Mitochondrial DNA levels impact tumor size, mouse study shows microbiologystudy

A new collaborative study from Karolinska Institutet published in Science Advances shows that the levels of mitochondrial DNA (mtDNA) directly influence lung adenocarcinoma (LUAD) progression in mice.

LUAD is a common subgroup of human lung cancer that typically contains high levels of mtDNA. The link between high mtDNA levels and tumor progression suggests that mtDNA may provide a new therapeutic target and a biomarker for stratifying patients.

Mitochondrial function has been implicated in cancer for more than 100 years. In recent decades, it has become clear that mitochondrial metabolism is reprogrammed to provide the building blocks cancer cells need to sustain their continuous growth.

A large body of literature shows that mitochondrial DNA levels vary in different cancer types, as exemplified by high mtDNA levels in LUAD. However, few studies have experimentally addressed the role of mtDNA levels in tumor progression.

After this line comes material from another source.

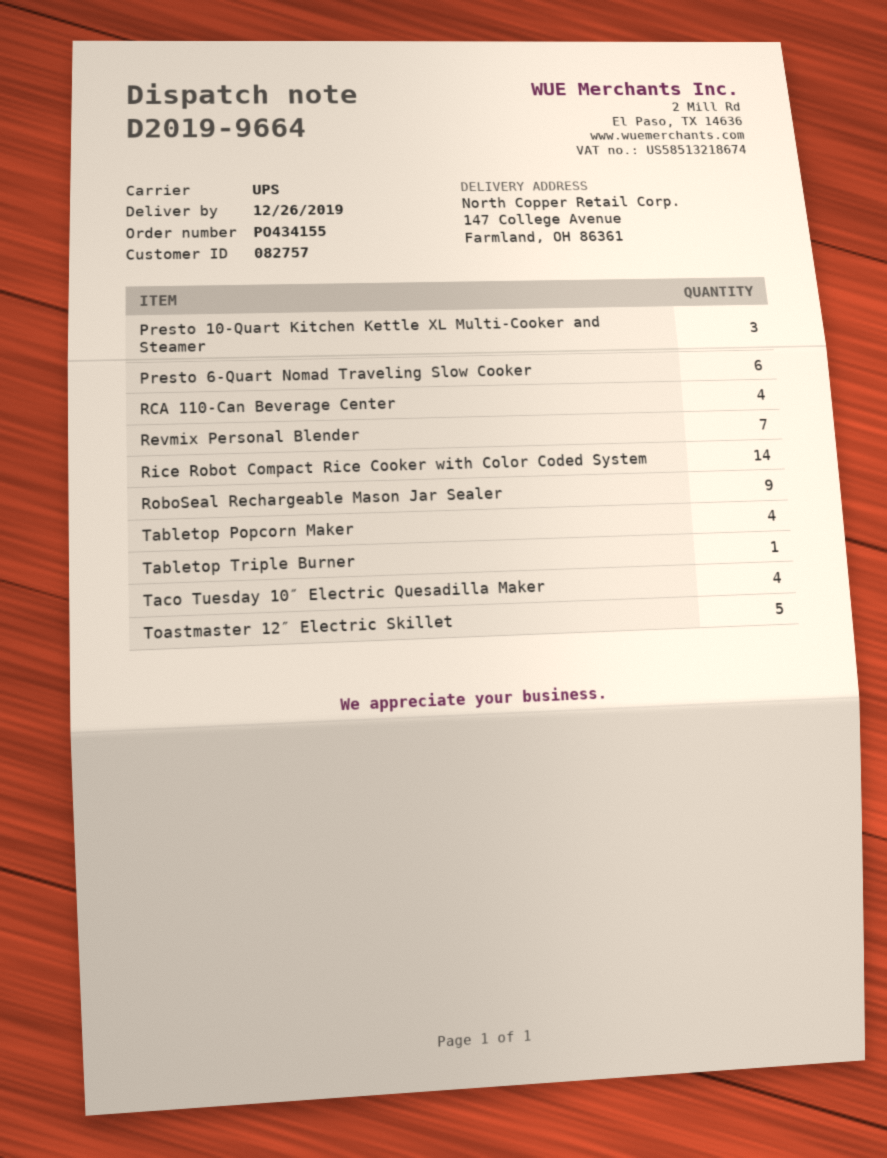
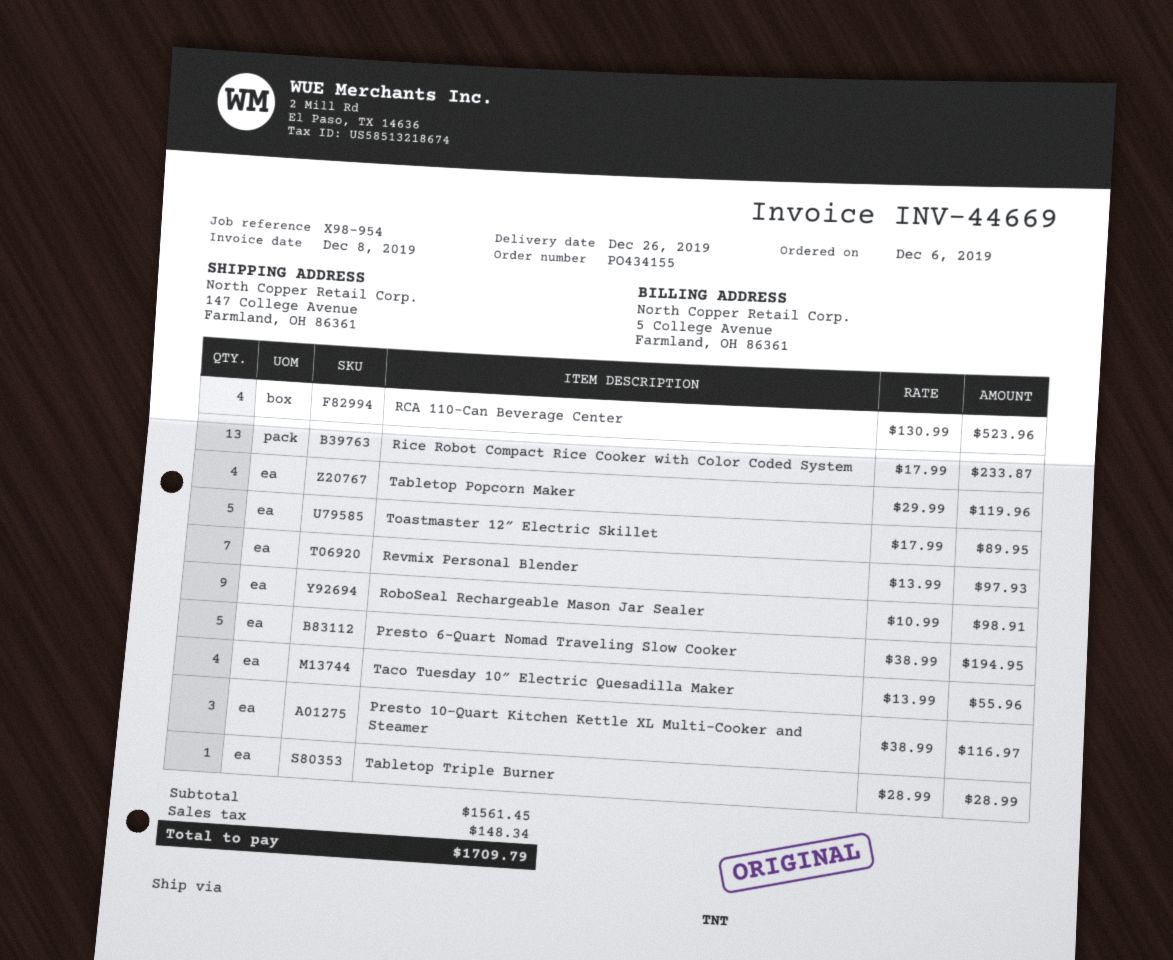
shipping method: UPS -> TNT
Presto 6-Quart Nomad Traveling Slow Cooker: 6 -> 5
Rice Robot Compact Rice Cooker with Color Coded System: 14 -> 13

LUAD was induced by activation of the expression of a mutated Kras oncogene in the lungs of mice with normal or increased mtDNA copy number. The authors found that a higher mtDNA copy number led to an increase in tumor volume. The general rise in mtDNA copy numbers did not alter the immune cell infiltration in the lung and selective depletion of mtDNA in LUAD tumor cells much reduced tumor growth.

“Taken together, these results argue that mtDNA levels have a tumor cell-intrinsic role in LUAD tumor progression,” says Dr. Mara Mennuni at the Department of Medical Biochemistry and Biophysics at Karolinska Institutet and the first author of the study.

The elevated mtDNA levels likely enhance mitochondrial function to provide a functional advantage as the tumor cells grow.

“The results will provide a basis for developing new mitochondrial-targeted cancer therapies and may also be used to stratify patients based on tumor mtDNA levels as a biomarker,” says Prof. Nils- Göran Larsson, research group leader at the Department of Medical Biochemistry and Biophysics at Karolinska Institutet.

“The next step will be to explore the metabolic processes and cellular pathways that connect elevated mtDNA levels and mitochondrial function to the accelerated growth of lung cancer,” says Dr. Mennuni.